There will be a second round of regional elections next weekend, and investors will be looking at these results ahead of next year’s presidential election, especially with Macron appearing to have lost favor.
4. Bitcoin lacks Chinese love
Bitcoin, the largest cryptocurrency by market capitalization, is under pressure once more, weighed by further reports of China clamping down on mining of the digital currency.
At 6:30 AM ET, Bitcoin traded over 6% lower at $33,161, after earlier falling below $33,000 for the first time June 8, and a far cry from its record high of just below $65,000 seen in April.
This follows a report in the Global Times, a newspaper backed by China’s ruling party, that stated authorities in the southwest province of Sichuan have ordered cryptocurrency mining projects to close. China accounts for more than half of global bitcoin production, while Sichuan is an important province in China's bitcoin mining industry.
Additionally, the Agricultural Bank of China (OTC: ACGBF ), the third largest bank in the country, announced Monday that it was following guidance from the central bank and prohibiting the use of its services for cryptocurrency transactions.
Bitcoin’s chart is now showing a bearish trend, according to Alyssa Wisein, an analyst at CoinQuora, and the cryptocurrency is set to fall below $30,000.
That said, it’s not all bad news for the market as Hong Kong-based crypto startup Amber Group is now a crypto unicorn after breaching the $1 billion valuation mark. The firm achieved this after raising an additional $100 million in a recent funding round.
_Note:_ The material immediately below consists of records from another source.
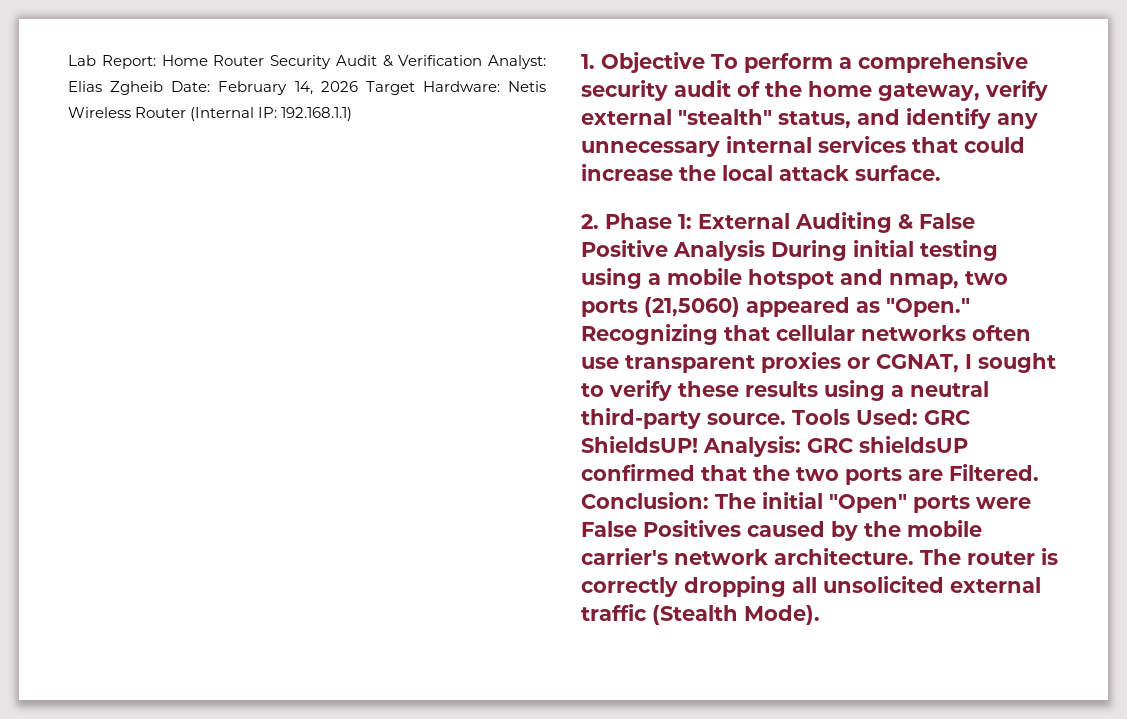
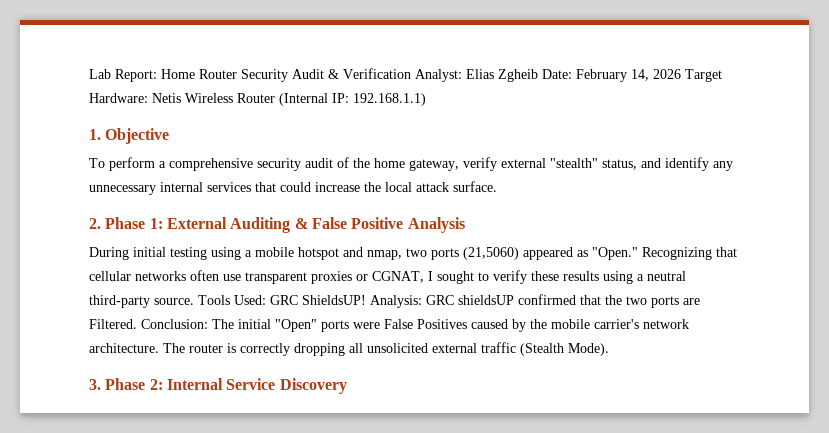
- 1. Objective To perform a comprehensive security audit of the home gateway, verify external "stealth" status, and identify any unnecessary internal services that could increase the local attack surface.
+ 1. Objective
+ To perform a comprehensive security audit of the home gateway, verify external "stealth" status, and identify any unnecessary internal services that could increase the local attack surface.
- 2. Phase 1: External Auditing & False Positive Analysis During initial testing using a mobile hotspot and nmap, two ports (21,5060) appeared as "Open."
+ 2. Phase 1: External Auditing & False Positive Analysis
+ During initial testing using a mobile hotspot and nmap, two ports (21,5060) appeared as "Open."
+ 3. Phase 2: Internal Service Discovery

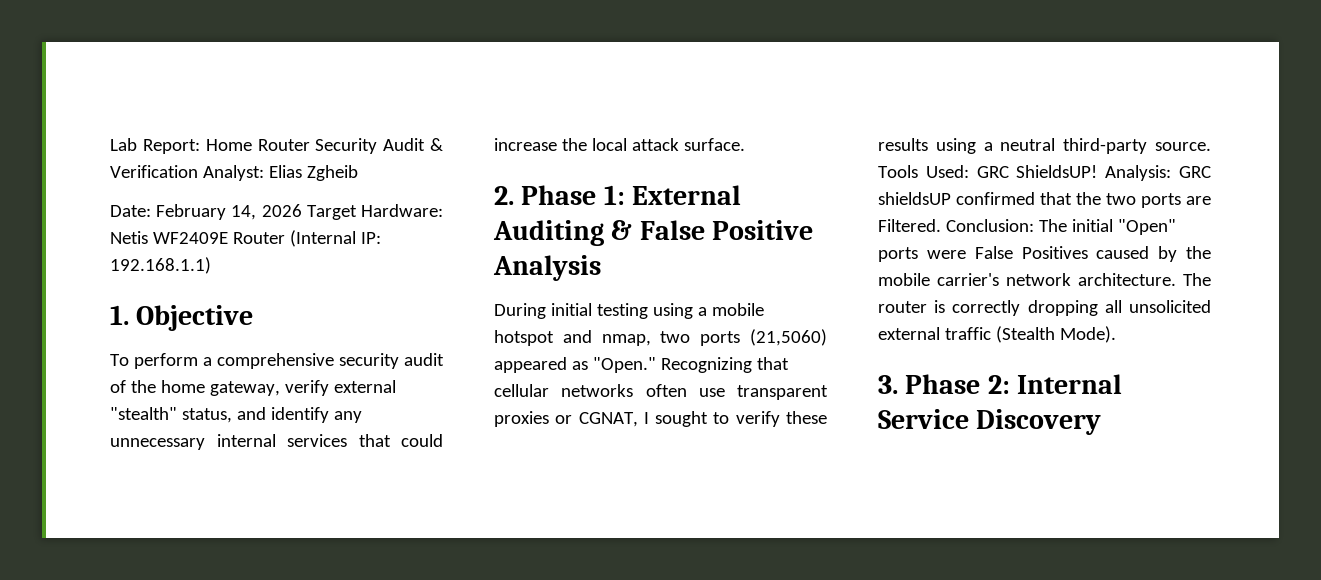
- Lab Report: Home Router Security Audit & Verification Analyst: Elias Zgheib Date: February 14, 2026 Target Hardware: Netis Wireless Router (Internal IP: 192.168.1.1)
+ Lab Report: Home Router Security Audit & Verification Analyst: Elias Zgheib
+ Date: February 14, 2026 Target Hardware: Netis WF2409E Router (Internal IP: 192.168.1.1)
5. Crude gains after Raisi named new Iranian president
Crude oil prices pushed higher Monday, helped by a pause in Iranian nuclear talks, delaying the resumption of crude exports from the Persian Gulf country into the global market.
Both benchmarks have posted strong gains this year, over 40% year-to-date, as successful vaccination programs have resulted in a lot of the high energy-consuming countries reopening their economies, ahead of the summer holiday season.
Last week, Brent recorded its highest price since April 2019 and WTI its highest since October 2018.
This positive tone has been helped Monday by the adjournment of talks between Tehran and the western powers, and the U.S. in particular, over reviving the 2015 nuclear deal after the election of hardline judge Ebrahim Raisi as Iran’s new president.
This result could well delay any agreement as Raisi is on the U.S. sanctions list for human rights abuses and Tehran insists penalties must be removed if the nuclear pact is to be revived.
This pause comes as Reuters reported that Iran has begun moving some of its stored oil into tankers so it can quickly resume exporting its crude should a deal be signed, resulting in the U.S. lifting sanctions on the Iranian energy sector.
Further gains also look likely, judging by the latest positioning data. Speculators increased their net long positions in both ICE Brent and Nymex WTI by over 20,000 lots in the last reporting week.
“The bulk of this increase was driven by fresh longs entering the market,” said analysts at ING, in a note. However, “it is important to point out that this data predates the FOMC meeting, and so positioning is likely to be somewhat different currently.”